### Problem to work on:
Your task is to write out every line of the data exactly. Drop the pictures.

==== Recorded data ====

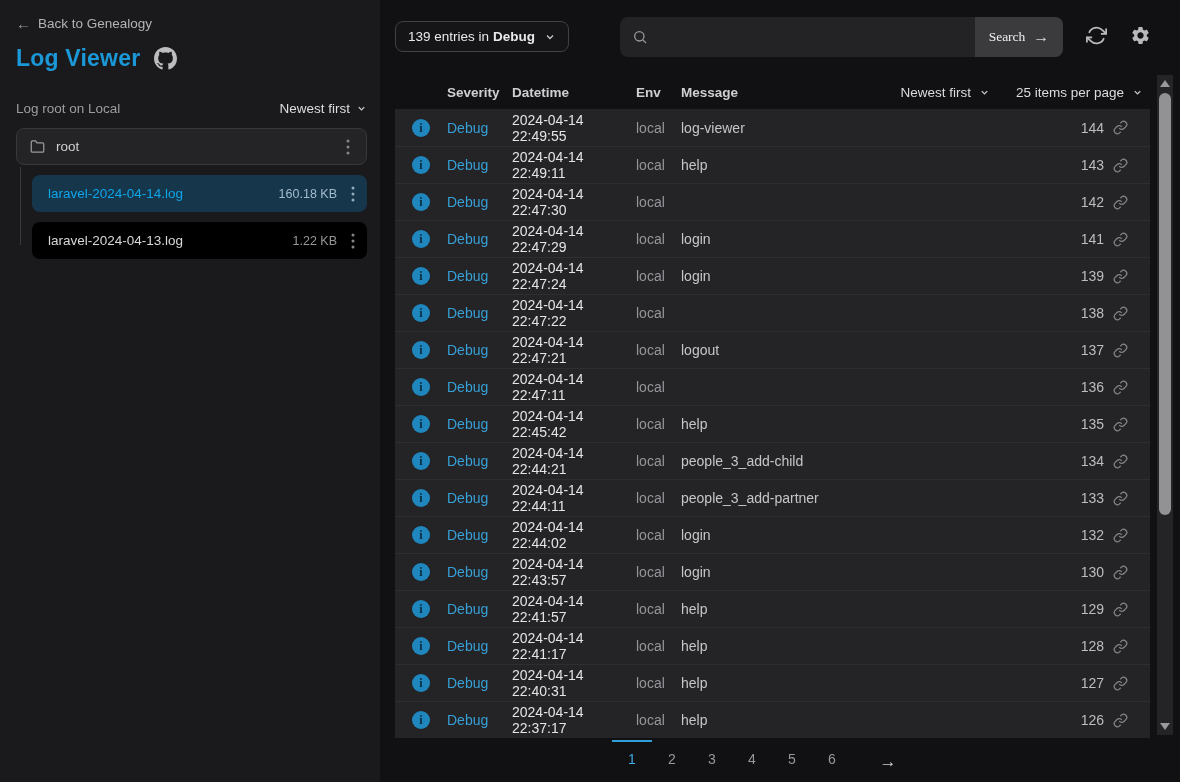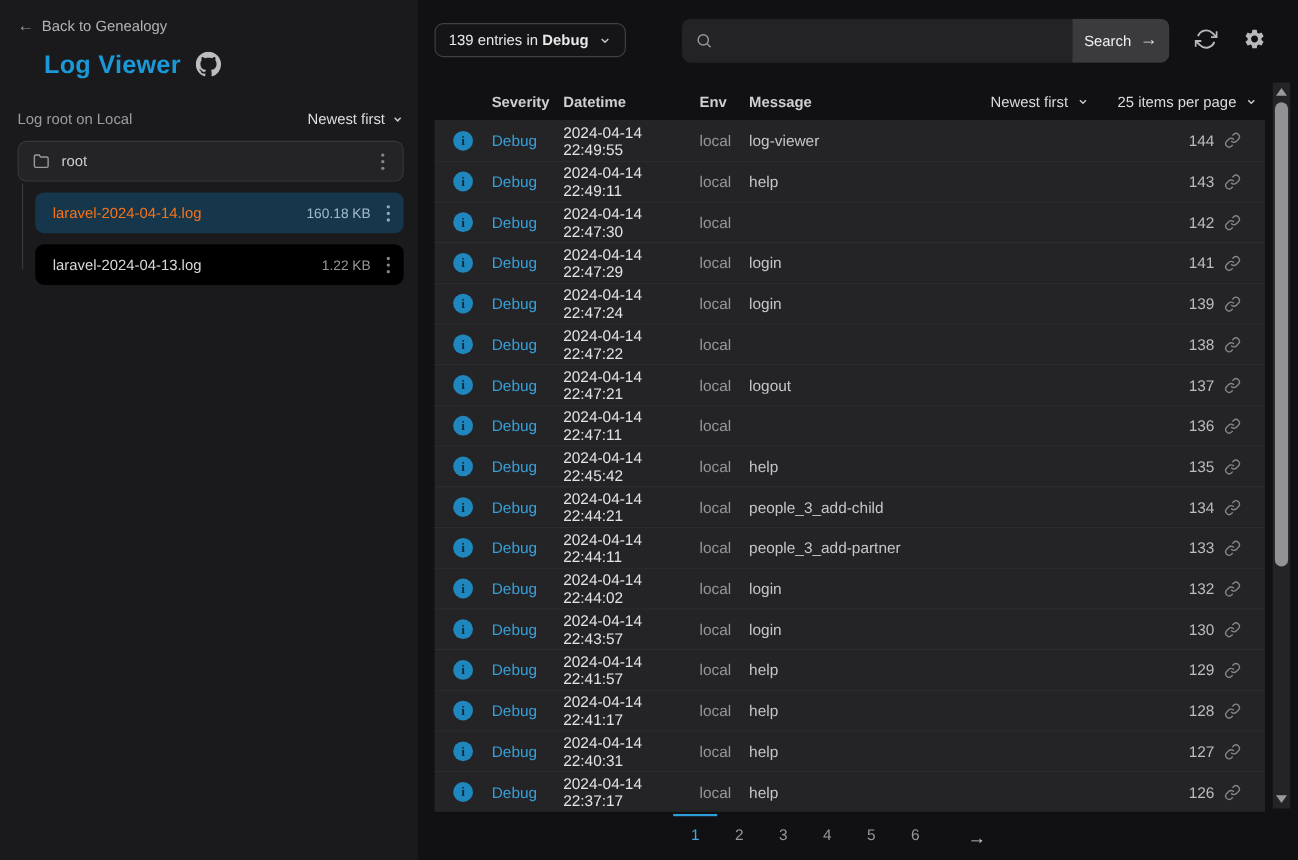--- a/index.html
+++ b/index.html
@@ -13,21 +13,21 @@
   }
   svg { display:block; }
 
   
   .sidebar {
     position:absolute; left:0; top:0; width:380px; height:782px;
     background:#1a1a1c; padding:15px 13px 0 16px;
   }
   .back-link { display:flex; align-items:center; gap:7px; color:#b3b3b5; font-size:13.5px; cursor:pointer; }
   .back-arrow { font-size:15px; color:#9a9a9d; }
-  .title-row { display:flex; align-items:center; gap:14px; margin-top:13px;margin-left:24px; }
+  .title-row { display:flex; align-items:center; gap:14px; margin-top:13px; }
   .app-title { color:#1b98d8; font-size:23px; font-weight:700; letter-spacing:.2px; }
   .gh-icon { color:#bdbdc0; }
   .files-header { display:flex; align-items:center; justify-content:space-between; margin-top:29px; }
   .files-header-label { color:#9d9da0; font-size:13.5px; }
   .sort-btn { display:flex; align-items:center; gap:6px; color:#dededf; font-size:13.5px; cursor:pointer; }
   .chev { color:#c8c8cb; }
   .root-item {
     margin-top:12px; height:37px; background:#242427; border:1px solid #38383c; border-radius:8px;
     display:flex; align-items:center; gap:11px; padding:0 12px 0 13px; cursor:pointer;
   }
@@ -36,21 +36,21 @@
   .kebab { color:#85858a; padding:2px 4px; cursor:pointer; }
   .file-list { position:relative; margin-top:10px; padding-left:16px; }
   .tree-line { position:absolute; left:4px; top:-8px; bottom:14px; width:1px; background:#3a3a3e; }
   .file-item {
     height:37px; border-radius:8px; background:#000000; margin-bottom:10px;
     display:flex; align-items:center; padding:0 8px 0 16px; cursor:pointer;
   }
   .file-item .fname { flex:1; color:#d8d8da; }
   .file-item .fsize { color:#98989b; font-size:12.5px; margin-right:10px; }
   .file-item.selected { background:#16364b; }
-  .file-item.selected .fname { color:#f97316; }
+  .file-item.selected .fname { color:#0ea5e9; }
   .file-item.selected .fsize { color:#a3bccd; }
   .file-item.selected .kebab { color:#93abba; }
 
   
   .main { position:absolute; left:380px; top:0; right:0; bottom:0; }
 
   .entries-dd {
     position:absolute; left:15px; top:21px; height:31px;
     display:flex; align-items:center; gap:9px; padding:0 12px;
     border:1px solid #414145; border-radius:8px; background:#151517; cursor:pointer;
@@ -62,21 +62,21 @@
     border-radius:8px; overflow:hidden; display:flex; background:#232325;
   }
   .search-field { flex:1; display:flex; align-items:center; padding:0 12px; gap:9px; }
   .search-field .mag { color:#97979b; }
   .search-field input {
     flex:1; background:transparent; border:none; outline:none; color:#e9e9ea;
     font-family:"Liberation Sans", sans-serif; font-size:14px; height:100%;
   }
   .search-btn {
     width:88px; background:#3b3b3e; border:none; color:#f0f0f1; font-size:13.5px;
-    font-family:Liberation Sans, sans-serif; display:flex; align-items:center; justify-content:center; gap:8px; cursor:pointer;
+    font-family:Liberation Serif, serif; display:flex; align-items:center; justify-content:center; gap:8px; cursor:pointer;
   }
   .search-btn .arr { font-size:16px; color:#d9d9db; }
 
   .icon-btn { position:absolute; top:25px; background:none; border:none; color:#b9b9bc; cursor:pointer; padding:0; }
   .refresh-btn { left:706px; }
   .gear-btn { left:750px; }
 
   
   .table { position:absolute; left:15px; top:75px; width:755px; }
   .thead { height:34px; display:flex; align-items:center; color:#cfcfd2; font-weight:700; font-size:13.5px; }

====

### Answer:
--- a/index.html
+++ b/index.html
@@ -13,21 +13,21 @@
   }
   svg { display:block; }
 
   
   .sidebar {
     position:absolute; left:0; top:0; width:380px; height:782px;
     background:#1a1a1c; padding:15px 13px 0 16px;
   }
   .back-link { display:flex; align-items:center; gap:7px; color:#b3b3b5; font-size:13.5px; cursor:pointer; }
   .back-arrow { font-size:15px; color:#9a9a9d; }
-  .title-row { display:flex; align-items:center; gap:14px; margin-top:13px;margin-left:24px; }
+  .title-row { display:flex; align-items:center; gap:14px; margin-top:13px; }
   .app-title { color:#1b98d8; font-size:23px; font-weight:700; letter-spacing:.2px; }
   .gh-icon { color:#bdbdc0; }
   .files-header { display:flex; align-items:center; justify-content:space-between; margin-top:29px; }
   .files-header-label { color:#9d9da0; font-size:13.5px; }
   .sort-btn { display:flex; align-items:center; gap:6px; color:#dededf; font-size:13.5px; cursor:pointer; }
   .chev { color:#c8c8cb; }
   .root-item {
     margin-top:12px; height:37px; background:#242427; border:1px solid #38383c; border-radius:8px;
     display:flex; align-items:center; gap:11px; padding:0 12px 0 13px; cursor:pointer;
   }
@@ -36,21 +36,21 @@
   .kebab { color:#85858a; padding:2px 4px; cursor:pointer; }
   .file-list { position:relative; margin-top:10px; padding-left:16px; }
   .tree-line { position:absolute; left:4px; top:-8px; bottom:14px; width:1px; background:#3a3a3e; }
   .file-item {
     height:37px; border-radius:8px; background:#000000; margin-bottom:10px;
     display:flex; align-items:center; padding:0 8px 0 16px; cursor:pointer;
   }
   .file-item .fname { flex:1; color:#d8d8da; }
   .file-item .fsize { color:#98989b; font-size:12.5px; margin-right:10px; }
   .file-item.selected { background:#16364b; }
-  .file-item.selected .fname { color:#f97316; }
+  .file-item.selected .fname { color:#0ea5e9; }
   .file-item.selected .fsize { color:#a3bccd; }
   .file-item.selected .kebab { color:#93abba; }
 
   
   .main { position:absolute; left:380px; top:0; right:0; bottom:0; }
 
   .entries-dd {
     position:absolute; left:15px; top:21px; height:31px;
     display:flex; align-items:center; gap:9px; padding:0 12px;
     border:1px solid #414145; border-radius:8px; background:#151517; cursor:pointer;
@@ -62,21 +62,21 @@
     border-radius:8px; overflow:hidden; display:flex; background:#232325;
   }
   .search-field { flex:1; display:flex; align-items:center; padding:0 12px; gap:9px; }
   .search-field .mag { color:#97979b; }
   .search-field input {
     flex:1; background:transparent; border:none; outline:none; color:#e9e9ea;
     font-family:"Liberation Sans", sans-serif; font-size:14px; height:100%;
   }
   .search-btn {
     width:88px; background:#3b3b3e; border:none; color:#f0f0f1; font-size:13.5px;
-    font-family:Liberation Sans, sans-serif; display:flex; align-items:center; justify-content:center; gap:8px; cursor:pointer;
+    font-family:Liberation Serif, serif; display:flex; align-items:center; justify-content:center; gap:8px; cursor:pointer;
   }
   .search-btn .arr { font-size:16px; color:#d9d9db; }
 
   .icon-btn { position:absolute; top:25px; background:none; border:none; color:#b9b9bc; cursor:pointer; padding:0; }
   .refresh-btn { left:706px; }
   .gear-btn { left:750px; }
 
   
   .table { position:absolute; left:15px; top:75px; width:755px; }
   .thead { height:34px; display:flex; align-items:center; color:#cfcfd2; font-weight:700; font-size:13.5px; }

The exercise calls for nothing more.